As previously, I can't tell if he was paying me a compliment. I had always struggled with that, different. Always different. Strange. Odd. Peculiar. No matter what the context or the social circle. Sometimes I'd taken pride in my uniqueness, at other times I'd wanted to belong, to blend in; at others still, pained to the core because of it. Outcast. Alone. Weird. And even now he calls me different. Tears burned their trails down my cheeks like acid, but I could only muster two – I wasn't one to cry at this time.
-"It's ok. In the end everyone is equal."
I scoff at the irony of his statement, and he shrugs nonchalantly.
-"You know what I mean. Of course I don't treat everyone the same. Sometimes there's no time. Sometimes they don't even see me."
-"So I'm so special that I have the honour?" I ask sarcastically. I'm growing tired of this conversation, of him, and also just tired in general. My eyelids are heavy and I struggle to keep my gaze focused. I yawn and lean a bit lower, now using my elbow as a support instead of my hand. I catch a glimpse of my hand, and quickly tuck it away at the sight.
-"Yes, sorry. This part is rarely pretty," he apologises, and I nodded slowly, accepting.
-"That's ok, I've had plenty of pretty times in my life."
He laughs, an explosive laugh. -"That you have."

***

We fall silent again. I have no idea how long we've been here. I look at the sky, pretending to be able to tell the time from the stars, but of course I can't. I was never countrysidey enough to have developed all those really useful wilderness skills, but I didn't have the city-slick skills either. I find myself in a downward spiral of thought: I also had no kitchen-skills, nor road-skills, nor bedroom-skills; I was terrible with kids, and with animals, and with men. The few things that I was good at I am suddenly unable to appreciate, and I find myself wondering a) how on earth had I got this far, and b) why on earth had so many people liked me.

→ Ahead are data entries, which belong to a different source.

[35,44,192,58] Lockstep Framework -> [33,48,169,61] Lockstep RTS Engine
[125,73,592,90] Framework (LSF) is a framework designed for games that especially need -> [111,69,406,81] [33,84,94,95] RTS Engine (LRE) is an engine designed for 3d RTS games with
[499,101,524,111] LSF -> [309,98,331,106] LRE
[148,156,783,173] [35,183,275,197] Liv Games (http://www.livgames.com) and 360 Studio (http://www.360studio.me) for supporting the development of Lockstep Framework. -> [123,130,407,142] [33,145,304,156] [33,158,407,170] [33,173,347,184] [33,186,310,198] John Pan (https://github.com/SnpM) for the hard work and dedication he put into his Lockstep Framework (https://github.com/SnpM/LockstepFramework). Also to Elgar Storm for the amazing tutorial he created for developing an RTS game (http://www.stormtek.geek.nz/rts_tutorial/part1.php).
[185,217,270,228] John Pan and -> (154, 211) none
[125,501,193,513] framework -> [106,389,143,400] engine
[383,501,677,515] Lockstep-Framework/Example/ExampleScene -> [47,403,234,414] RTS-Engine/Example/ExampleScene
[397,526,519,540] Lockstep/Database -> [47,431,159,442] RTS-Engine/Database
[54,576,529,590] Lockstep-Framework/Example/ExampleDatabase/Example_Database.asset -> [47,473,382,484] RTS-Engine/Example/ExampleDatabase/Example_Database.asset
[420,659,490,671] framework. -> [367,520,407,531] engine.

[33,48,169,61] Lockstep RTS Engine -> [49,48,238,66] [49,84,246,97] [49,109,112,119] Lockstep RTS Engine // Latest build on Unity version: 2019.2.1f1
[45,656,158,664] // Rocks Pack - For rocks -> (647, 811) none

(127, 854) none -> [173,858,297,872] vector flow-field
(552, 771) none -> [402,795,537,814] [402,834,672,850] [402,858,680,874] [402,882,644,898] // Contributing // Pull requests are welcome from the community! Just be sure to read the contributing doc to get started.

He interjects my thoughts again. -"Well, I suppose I should be going. You are tired, and it is about time..."
-"Aren't you supposed to do something?" I ask with a meaningful gesture.
-"Oh. Well, that really depends on the person. Some want a big doo-dah with lights and trumps, some want aggression: blazing guns and fights. Some want a cuddle or a kiss," he must have seen me pull a face, for he laughs and adds "no, it's not very you at all, is it" and I shake my head with fierce fidelity. "Some want the symbolic thing, with you know, scythes and hour-glasses and candles and what-not. So it's really up to you."

I think for a moment, and for a while I reckon that maybe I should ask him to give me some kind of token – a lily or a coin perhaps – but then I realised that if I really was that kind of person, he would have done that, instead of just got up to leave. So I shrug and lay back down again.

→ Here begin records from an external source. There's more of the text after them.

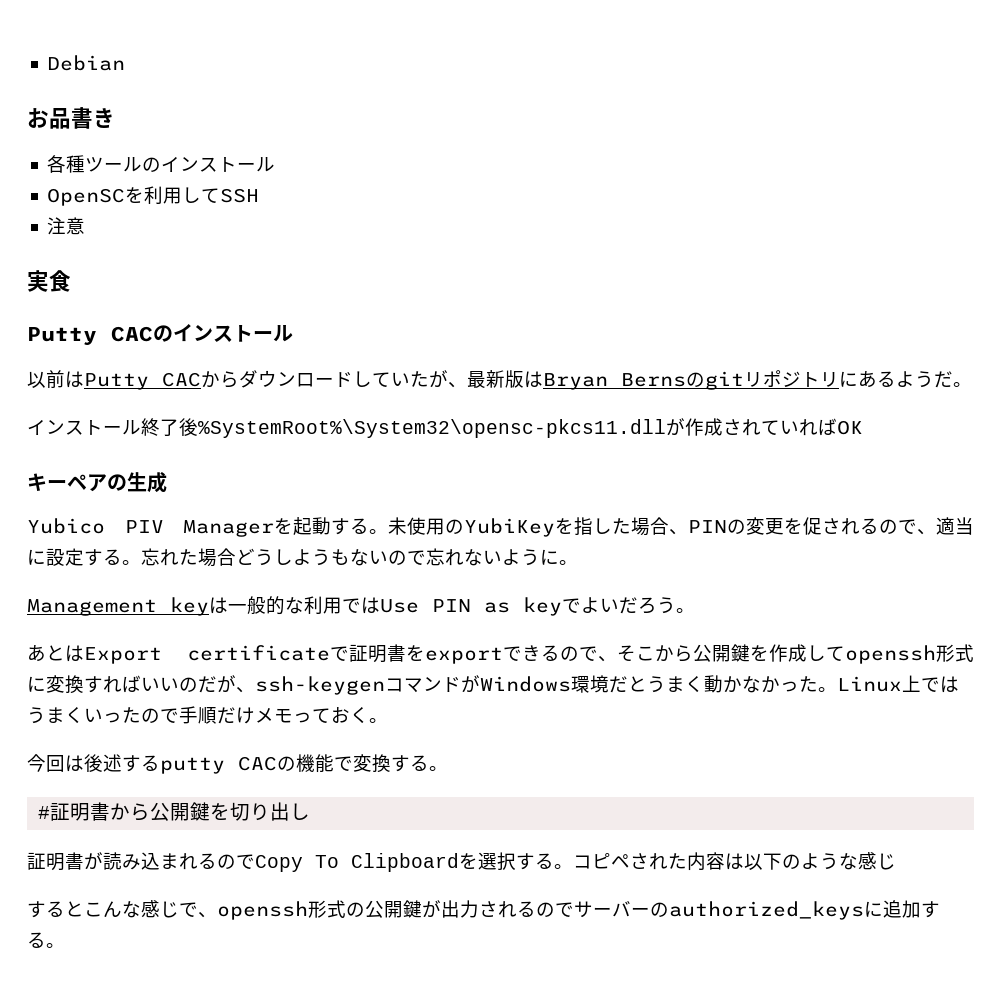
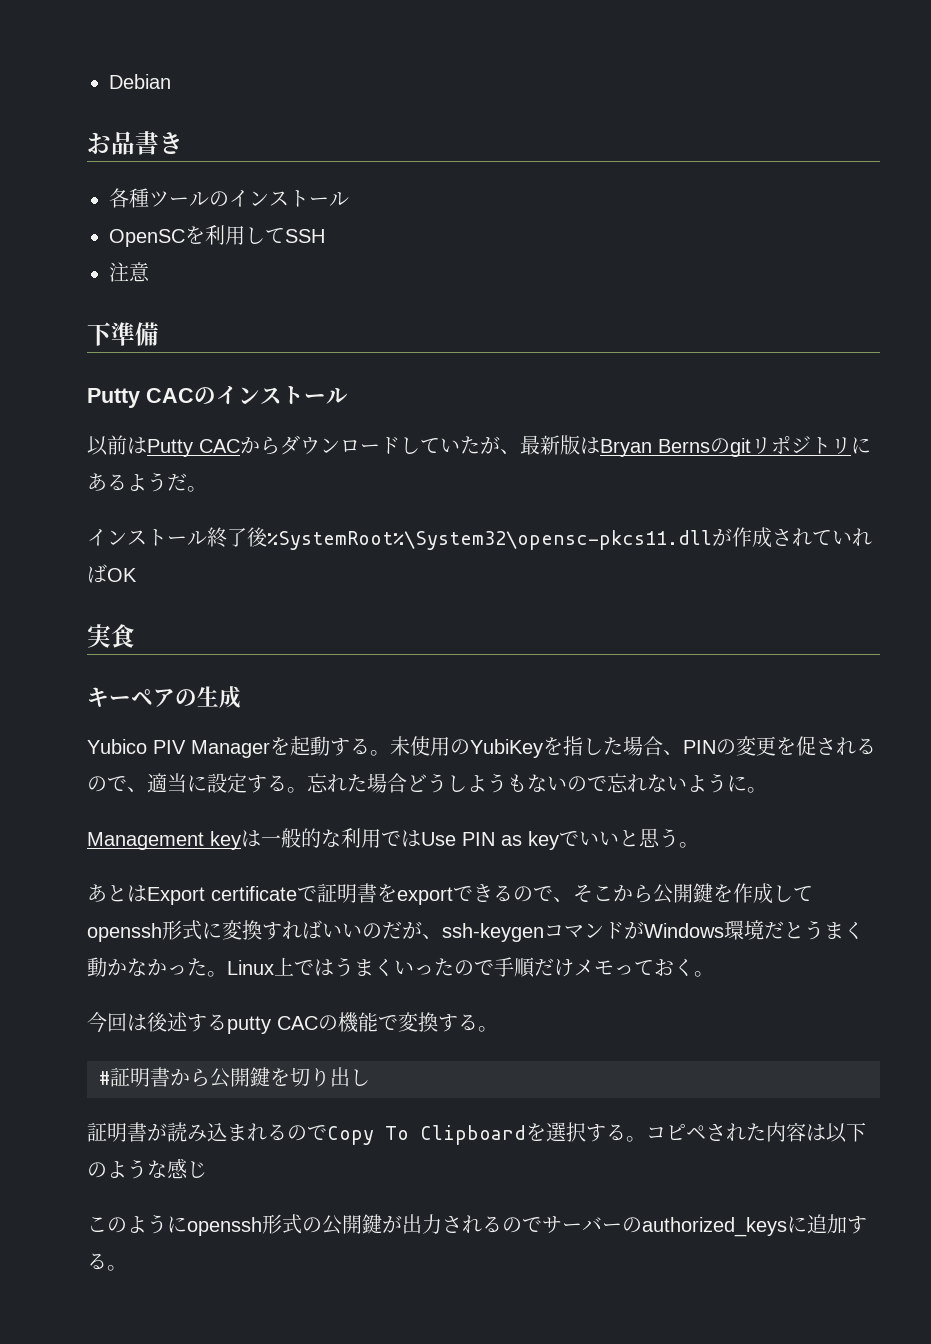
[27,270,71,292] 実食 -> [87,322,159,346] 下準備
(863, 427) none -> [87,624,135,648] // 実食
[581,597,657,614] よいだろ -> [579,828,660,848] いいと思
[27,900,217,918] するとこんな感じで、 -> [87,1214,187,1234] このように

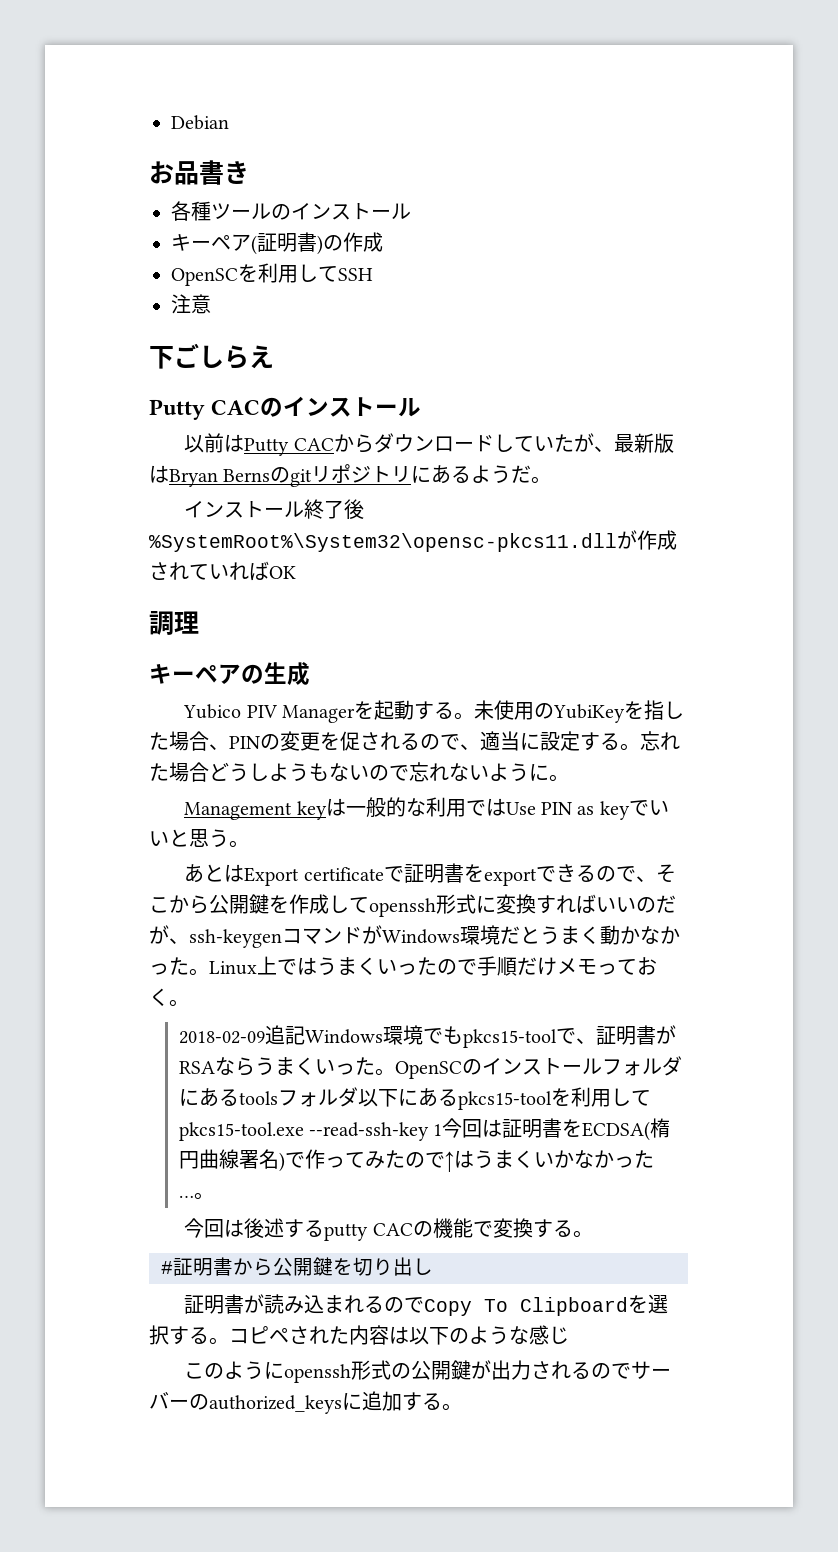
(349, 199) none -> [171,232,383,255] // キーペア(証明書)の作成
[111,322,159,346] 準備 -> [174,343,274,369] ごしらえ
[87,624,135,648] 実食 -> [149,611,199,635] 調理
(714, 974) none -> [178,1025,676,1048] [178,1056,682,1079] [178,1087,651,1110] [178,1118,671,1141] [178,1149,654,1172] [178,1192,214,1200] // 2018-02-09追記Windows環境でもpkcs15-toolで、証明書がRSAならうまくいった。OpenSCのインストールフォルダにあるtoolsフォルダ以下にあるpkcs15-toolを利用してpkcs15-tool.exe --read-ssh-key 1今回は証明書をECDSA(楕円曲線署名)で作ってみたので↑はうまくいかなかった…。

-"How about... you lie down, and I wait and won't leave until you've fallen asleep?" He suggests with a soft voice. I smile; such a beautiful idea. It makes me think of all the children in the world who have such attention from their parents everynight. I lie down, and he takes a blanket and gently covers me with it. And true to his word, he doesn't leave my side until the snow-blanket created by the stinging blizzard in this forsaken forest hides my frozen corpse from view, and I slip into eternity.